From your emails, my understanding is that you really want a genuine Keynote Gold voice using a sapi5 interface so that the voice can be used in modern versions of Windows for any application that uses text to speech, including screen readers and the like. You want Keynote Gold because it is fast and responsive, and the voice is familiar and brings back warm memories from your youth years ago, when it was very enabling in your life. You are not alone in this desire: there are plenty of blind friends who also love the sound of Keynote Gold.

I can understand why you would want all of that.
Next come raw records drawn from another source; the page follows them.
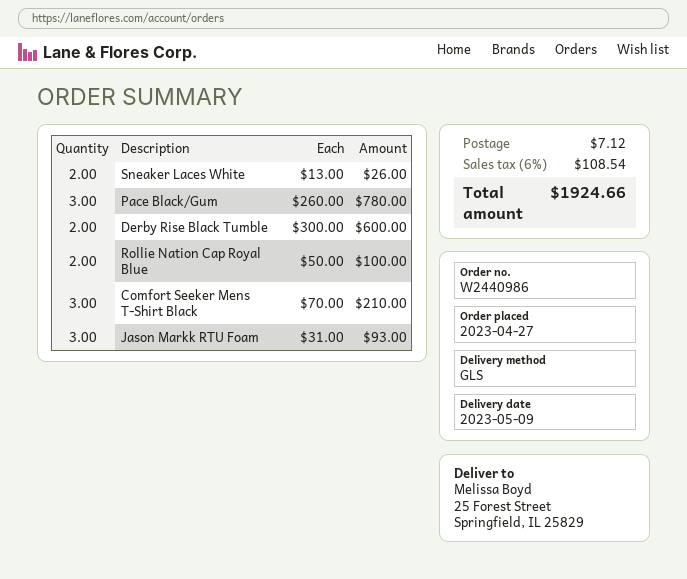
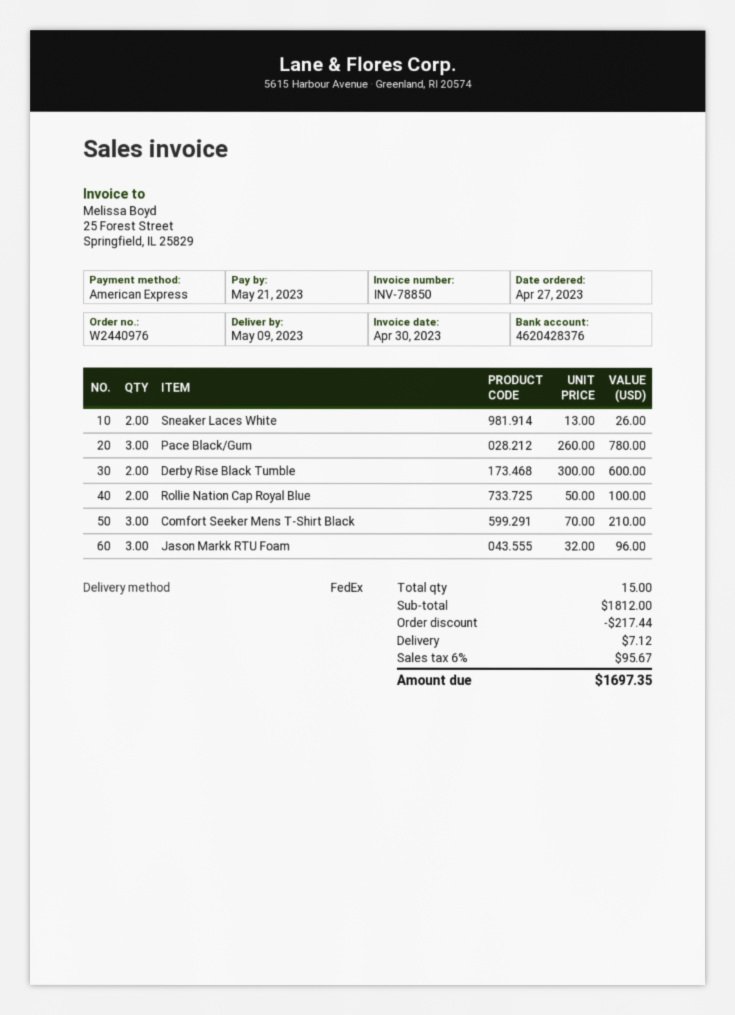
order number: W2440986 -> W2440976
shipping method: GLS -> FedEx
Jason Markk RTU Foam: 3 x 31.00 = 93.00 -> 3 x 32.00 = 96.00
discount: none -> 217.44
tax: 6% = 108.54 -> 6% = 95.67
total: 1924.66 -> 1697.35

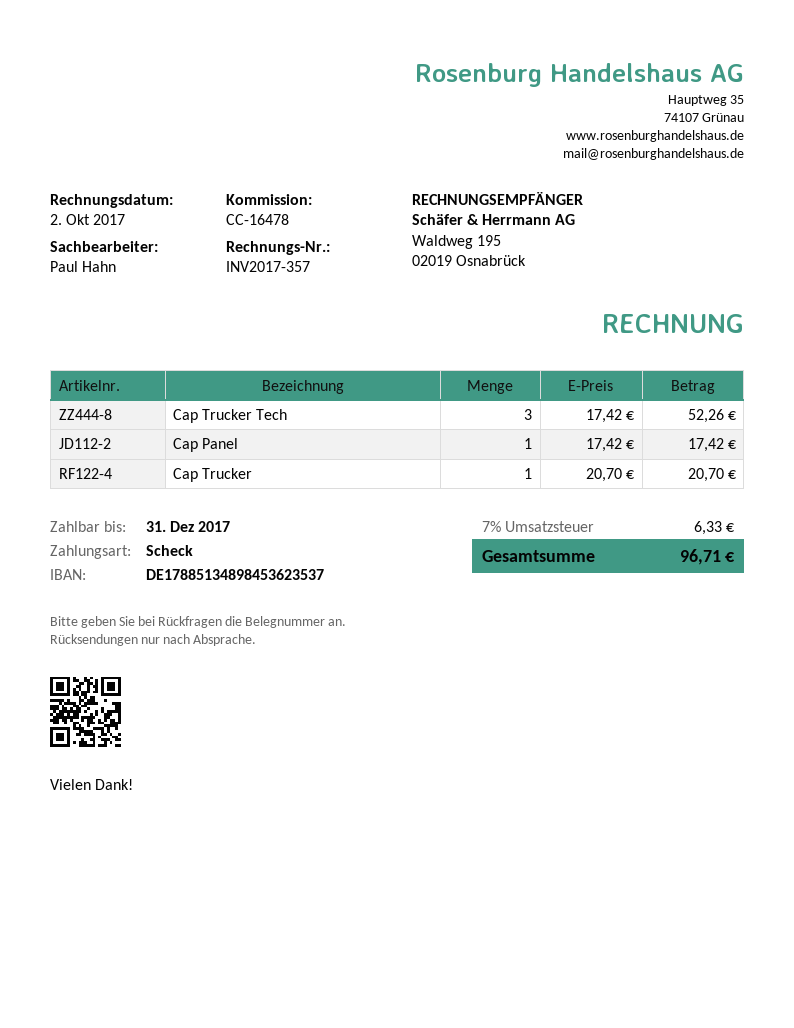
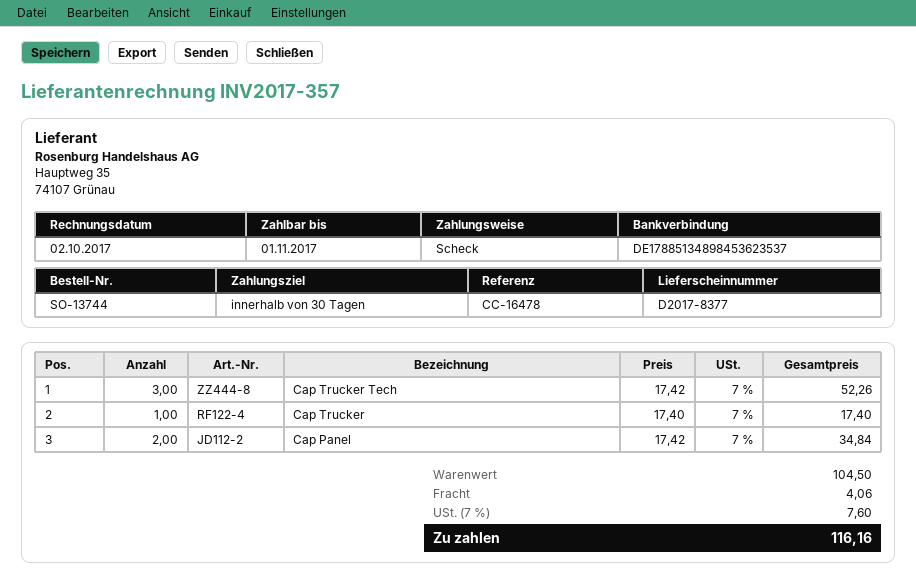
due date: 2017-12-31 -> 2017-11-01
Cap Panel: 1 x 17.42 = 17.42 -> 2 x 17.42 = 34.84
Cap Trucker: 1 x 20.70 = 20.70 -> 1 x 17.40 = 17.40
shipping: none -> 4.06
tax: 7% = 6.33 -> 7% = 7.60
total: 96.71 -> 116.16

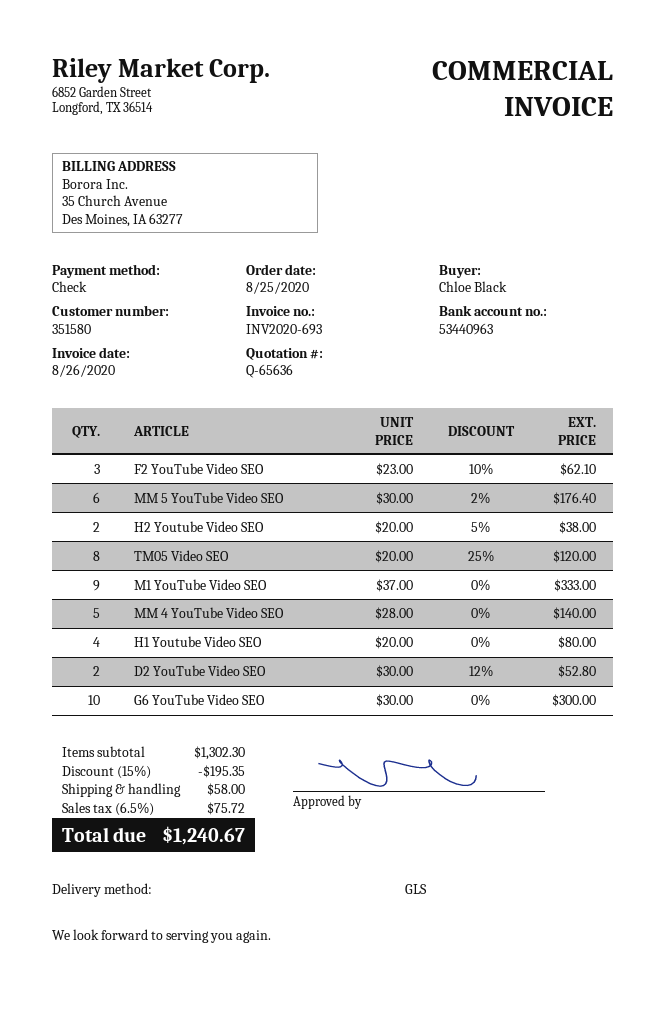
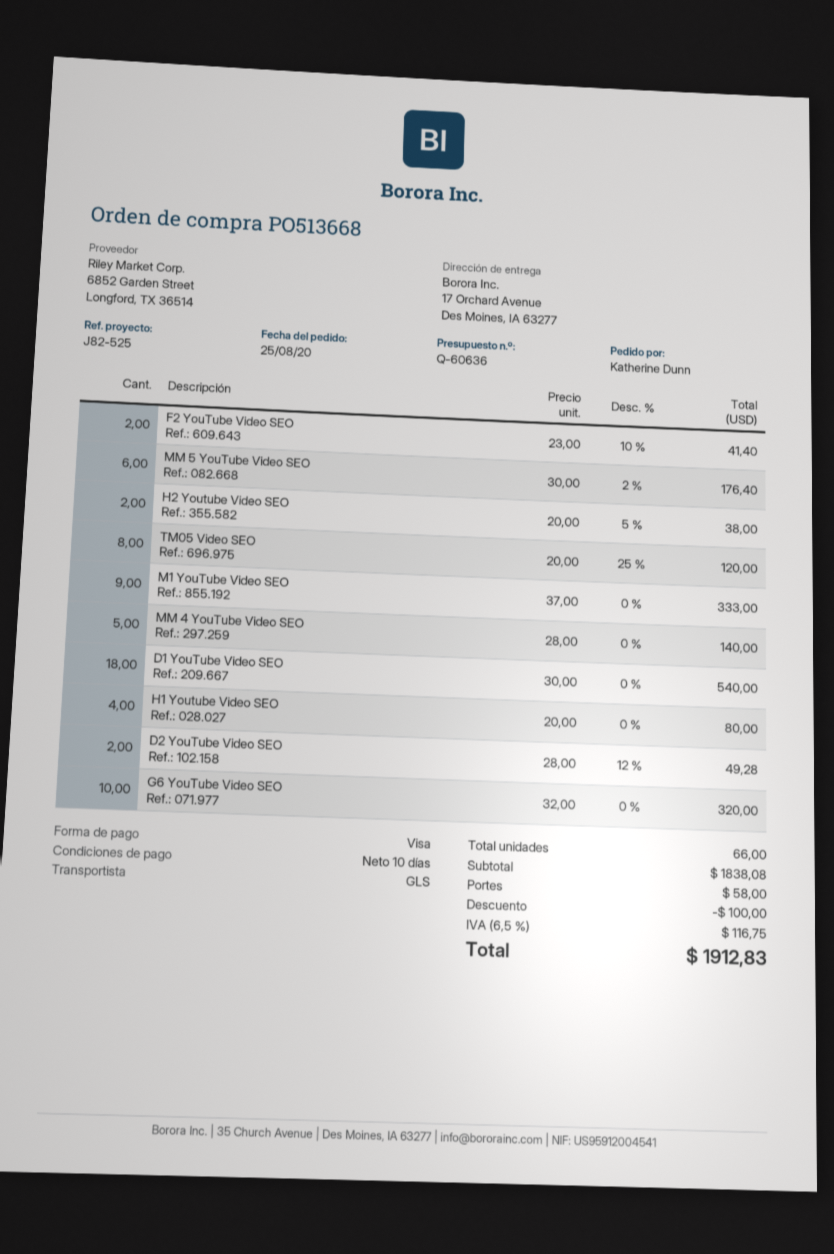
quote number: Q-65636 -> Q-60636
ordered by: Chloe Black -> Katherine Dunn
payment method: cheque -> Visa
F2 YouTube Video SEO: 3 x 23.00 - 10% = 62.10 -> 2 x 23.00 - 10% = 41.40
D2 YouTube Video SEO: 2 x 30.00 - 12% = 52.80 -> 2 x 28.00 - 12% = 49.28
G6 YouTube Video SEO: 10 x 30.00 = 300.00 -> 10 x 32.00 = 320.00
D1 YouTube Video SEO: none -> 18 x 30.00 = 540.00
subtotal: 1302.30 -> 1838.08
discount: 195.35 -> 100.00
tax: 6.5% = 75.72 -> 6.5% = 116.75
total: 1240.67 -> 1912.83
Thanks for the comments about the synthesiser’s responsiveness. When I wrote the software-only package for Keynote, that was my top goal, as I knew it was important from my market research. I’m glad the result worked as expected. I got a kick out of doing it, because it was technically challenging, and the result was very robust and also clean and simple - an engineering work of art. So, I like the old synthesiser too.

Regrettably, to change some other synthesiser to sound like Keynote would be an exercise in frustration, massively time consuming, and unlikely to be perfect. I’m not in a position to tackle a job like that.

The two options you have would be:
(a) whoever owns the rights to Keynote Gold right now, could repackage it into a sapi5 interface. Having written the original packaging for Windows 95 and the like, I know that this is possible technically. Again, it would be a reasonable sized job, probably 3 to 12 man months minimum, and so it would cost roughly $100k to $250k for development, without any marketing/distribution tasks. Again, I’m not in a position to do this, however if the demand is there, and enough people are willing to contribute, who knows?
(b) finding a way (you will need software developers to help) to use the Keynote gold running in the emulator to receive input from the sapi5 interface in Windows. This sounds really clunky but there may be ways of simplifying the problem. Obviously, I don’t recommend this idea, but sometimes it turns out that the pieces of the puzzle exist.

Again, I’m not in a position to tackle any of these tasks. There may be hobbyist software enthusiast who would like to however, and I wish you well in locating them.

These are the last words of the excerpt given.